Action item
Copy exactly the lines of the data below, beginning with the line with "column name: Año 3" and ending with the line with "row order: none -> Concepto (b) ascending". Pictures are to be omitted.

*** Begin section ***

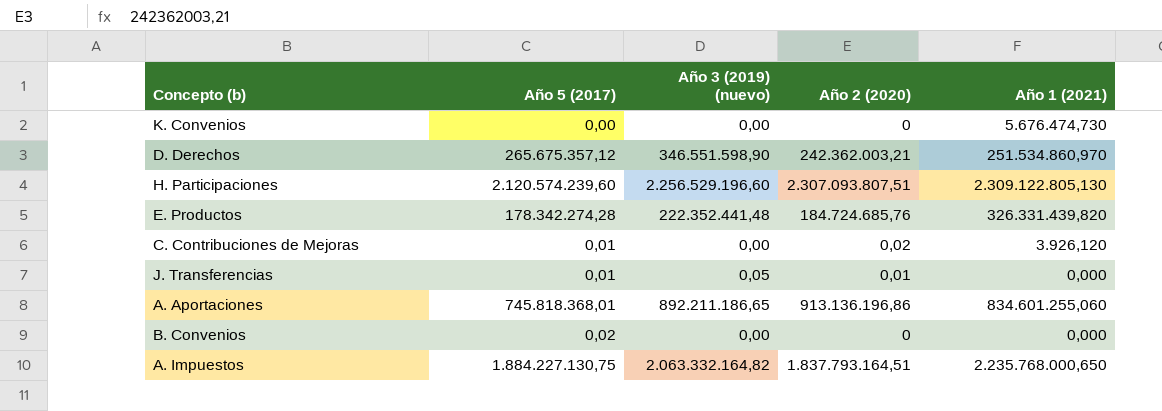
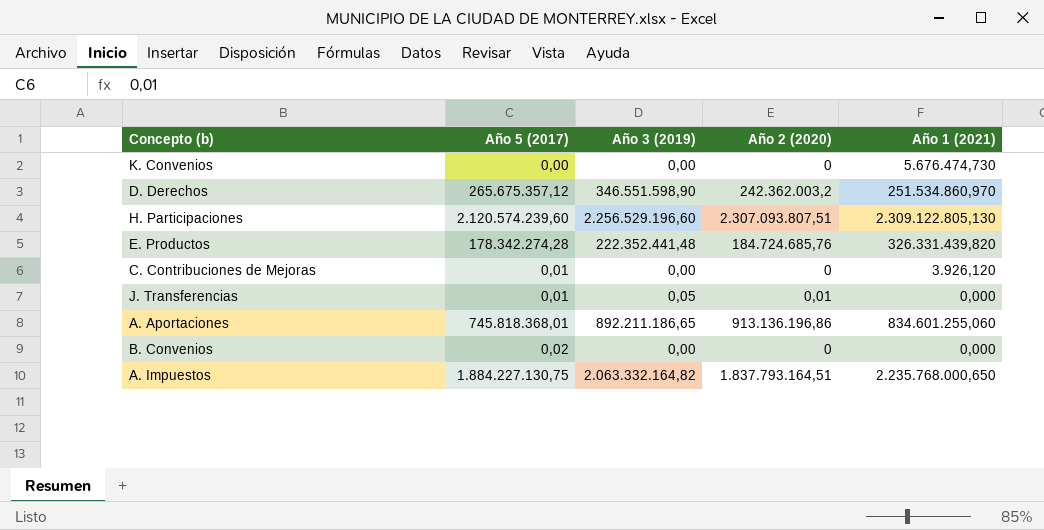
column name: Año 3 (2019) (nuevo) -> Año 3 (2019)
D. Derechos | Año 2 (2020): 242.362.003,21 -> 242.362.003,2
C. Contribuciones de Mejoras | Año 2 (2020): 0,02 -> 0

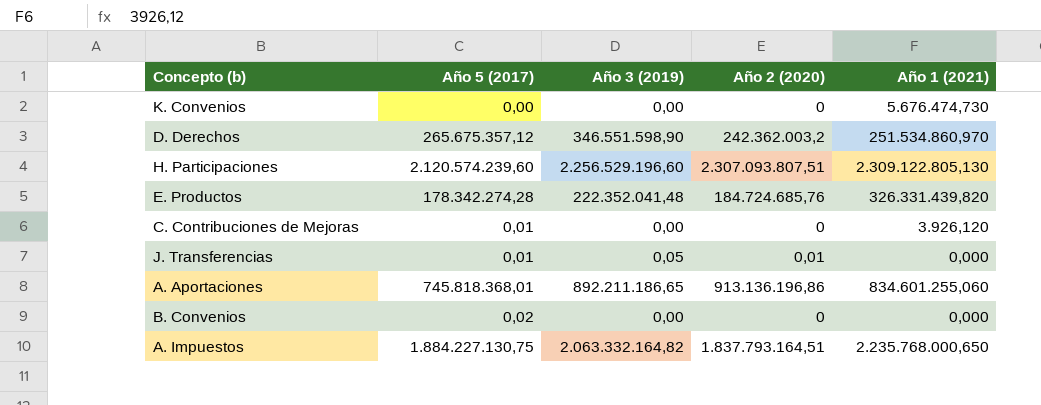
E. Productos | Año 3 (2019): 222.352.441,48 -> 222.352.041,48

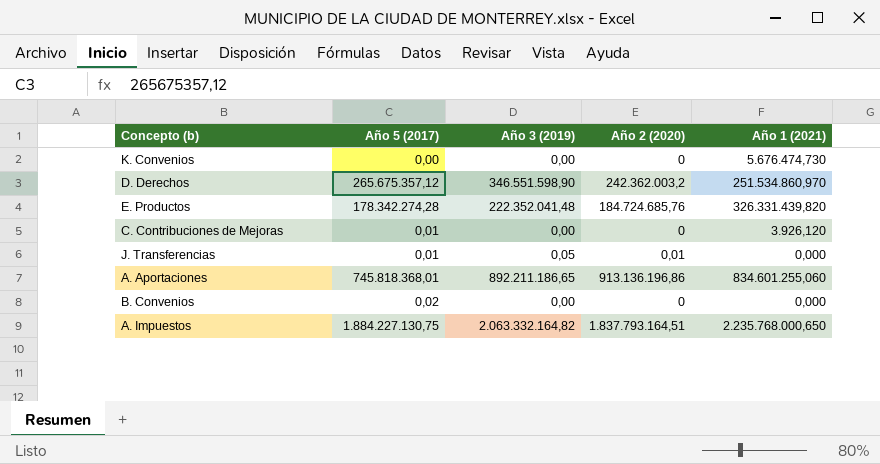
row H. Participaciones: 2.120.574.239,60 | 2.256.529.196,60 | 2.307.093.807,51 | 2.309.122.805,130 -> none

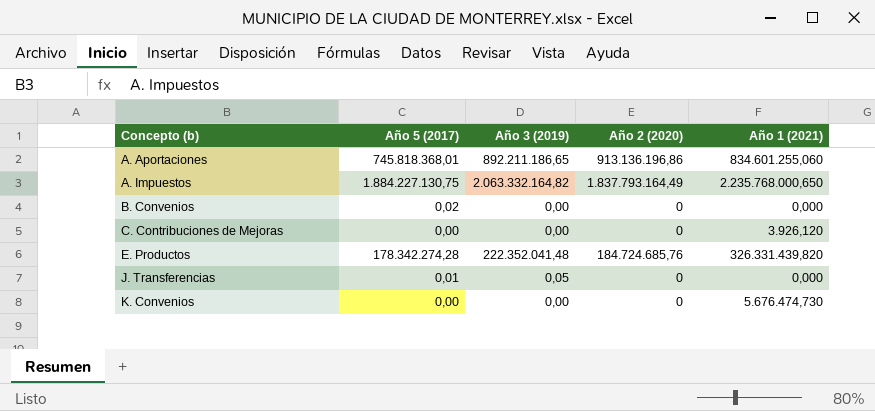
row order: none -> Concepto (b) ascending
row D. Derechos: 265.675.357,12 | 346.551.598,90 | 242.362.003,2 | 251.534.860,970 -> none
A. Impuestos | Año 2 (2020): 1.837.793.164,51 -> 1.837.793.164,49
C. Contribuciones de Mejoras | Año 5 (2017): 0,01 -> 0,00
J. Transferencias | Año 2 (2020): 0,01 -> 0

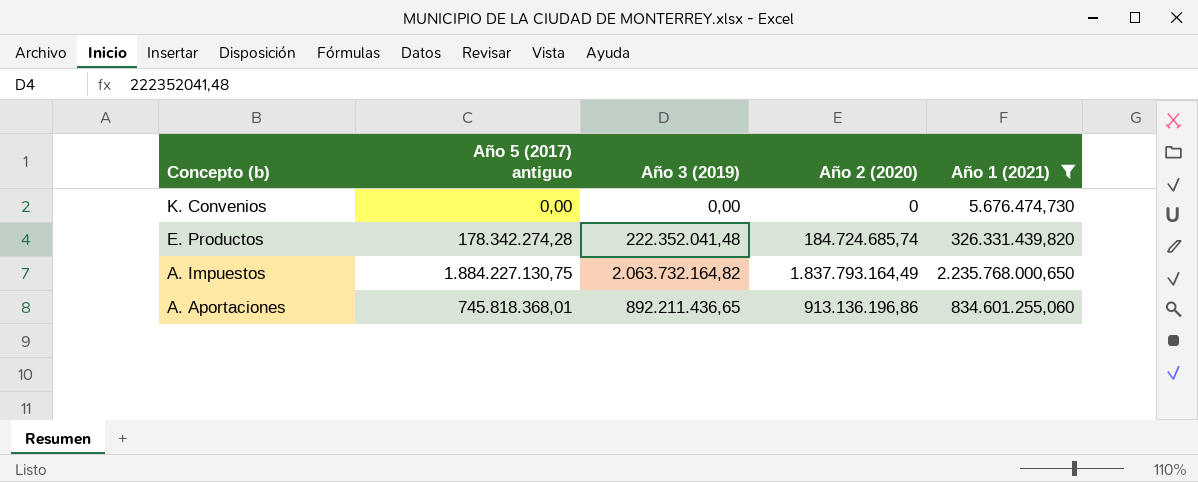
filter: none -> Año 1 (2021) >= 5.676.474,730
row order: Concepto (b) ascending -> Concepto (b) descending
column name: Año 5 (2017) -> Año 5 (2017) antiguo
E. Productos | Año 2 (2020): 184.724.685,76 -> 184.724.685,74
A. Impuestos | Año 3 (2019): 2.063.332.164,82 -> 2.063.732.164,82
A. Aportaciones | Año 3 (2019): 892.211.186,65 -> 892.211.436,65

*** End section ***
*** Begin section ***

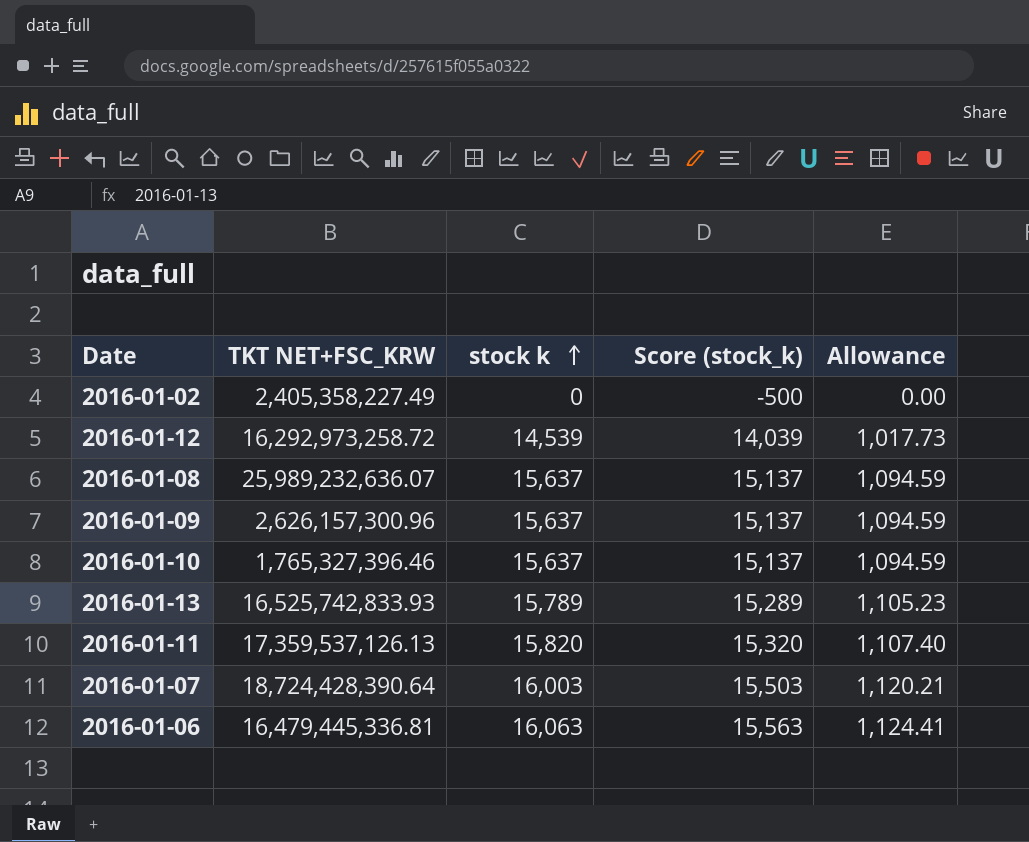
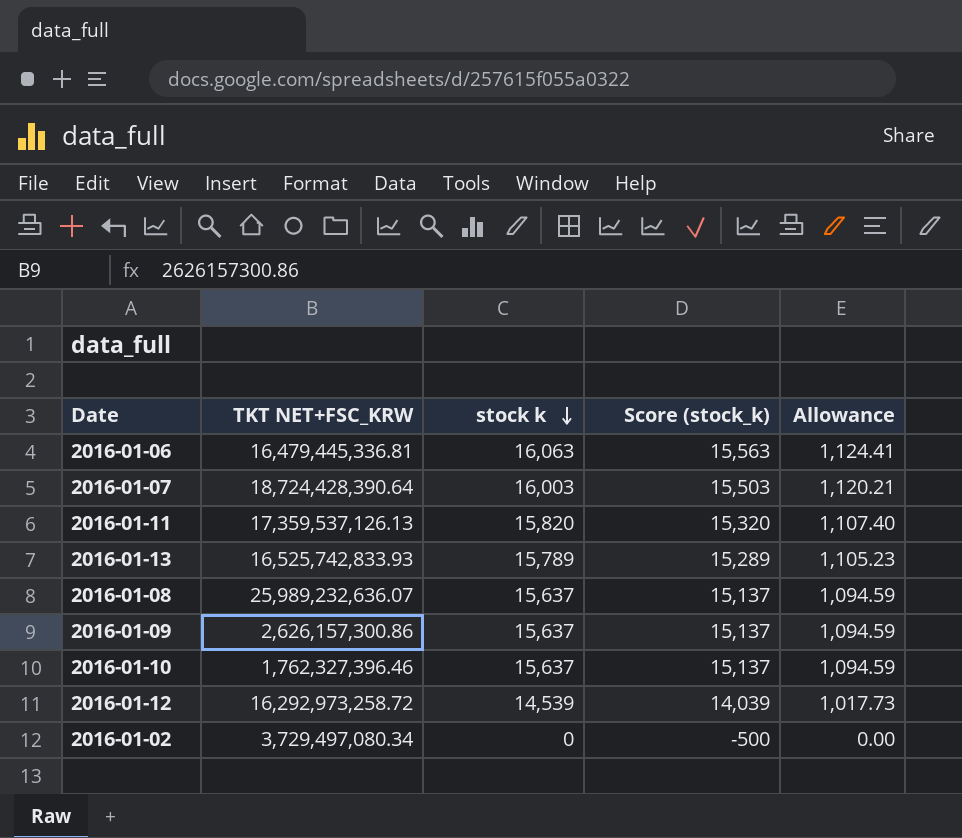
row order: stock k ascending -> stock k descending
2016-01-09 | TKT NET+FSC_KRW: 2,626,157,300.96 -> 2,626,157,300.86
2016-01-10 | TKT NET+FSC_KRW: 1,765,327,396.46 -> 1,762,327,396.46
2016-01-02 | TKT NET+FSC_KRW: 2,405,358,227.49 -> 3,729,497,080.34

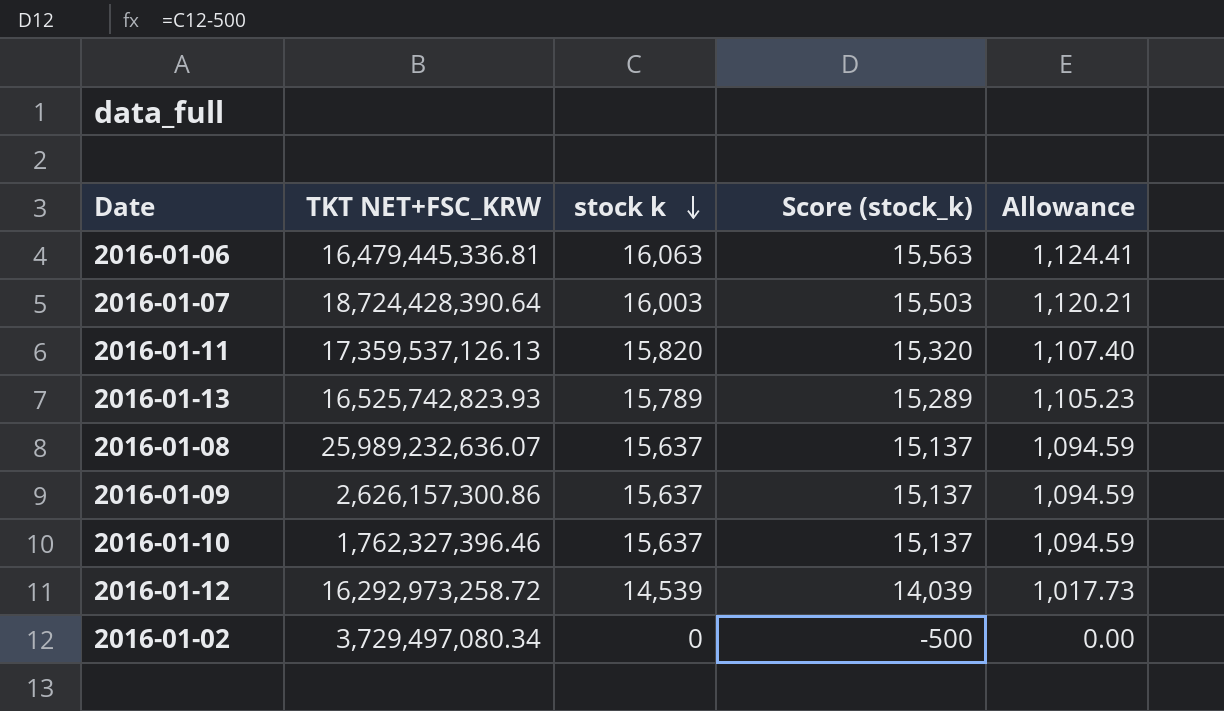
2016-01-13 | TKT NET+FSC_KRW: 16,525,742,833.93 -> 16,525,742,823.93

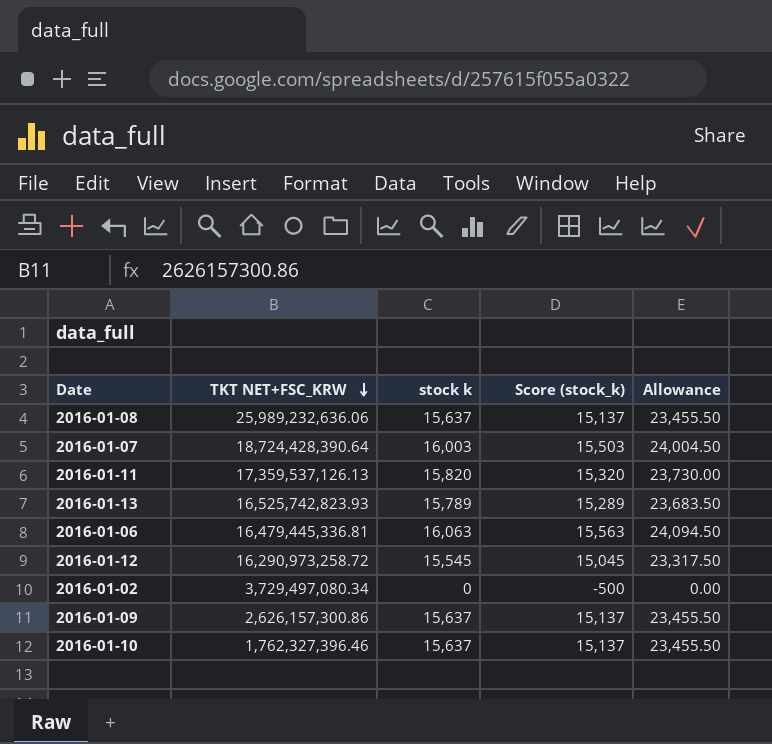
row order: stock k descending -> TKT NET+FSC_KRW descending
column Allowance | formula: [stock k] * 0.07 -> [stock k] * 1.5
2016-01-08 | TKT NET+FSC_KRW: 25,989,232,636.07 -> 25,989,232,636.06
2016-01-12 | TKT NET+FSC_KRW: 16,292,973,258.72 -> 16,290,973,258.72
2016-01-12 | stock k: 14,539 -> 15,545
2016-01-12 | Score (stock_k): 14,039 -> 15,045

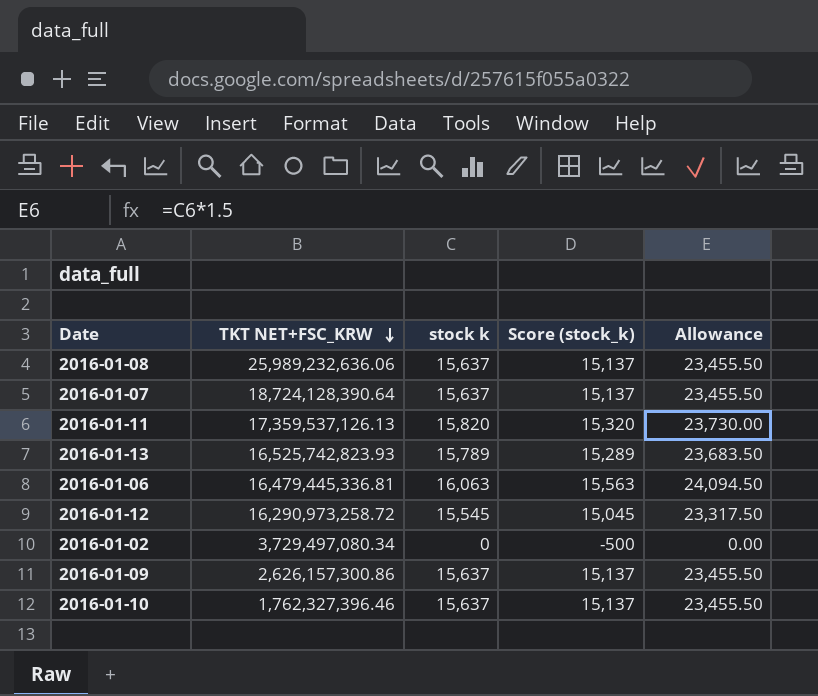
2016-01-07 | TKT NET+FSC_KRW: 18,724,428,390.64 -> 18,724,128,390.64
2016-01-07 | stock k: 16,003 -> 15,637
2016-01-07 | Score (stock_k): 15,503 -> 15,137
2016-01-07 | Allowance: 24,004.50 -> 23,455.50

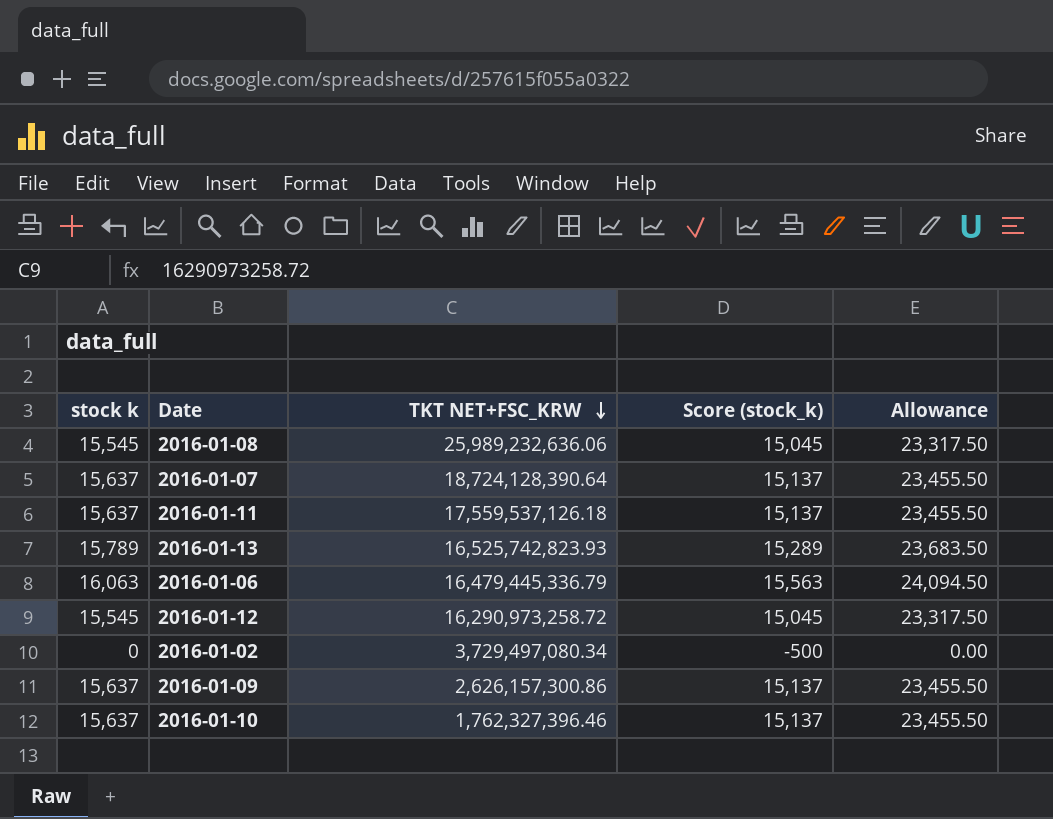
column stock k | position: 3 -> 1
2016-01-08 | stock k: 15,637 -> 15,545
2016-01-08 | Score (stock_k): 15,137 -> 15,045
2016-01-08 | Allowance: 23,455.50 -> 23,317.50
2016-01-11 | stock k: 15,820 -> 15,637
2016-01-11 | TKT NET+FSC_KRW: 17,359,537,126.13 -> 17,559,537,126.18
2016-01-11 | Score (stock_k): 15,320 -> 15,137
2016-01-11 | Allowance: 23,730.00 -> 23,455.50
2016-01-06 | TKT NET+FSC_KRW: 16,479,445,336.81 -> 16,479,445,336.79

*** End section ***

Your response
column name: Año 3 (2019) (nuevo) -> Año 3 (2019)
D. Derechos | Año 2 (2020): 242.362.003,21 -> 242.362.003,2
C. Contribuciones de Mejoras | Año 2 (2020): 0,02 -> 0

E. Productos | Año 3 (2019): 222.352.441,48 -> 222.352.041,48

row H. Participaciones: 2.120.574.239,60 | 2.256.529.196,60 | 2.307.093.807,51 | 2.309.122.805,130 -> none

row order: none -> Concepto (b) ascending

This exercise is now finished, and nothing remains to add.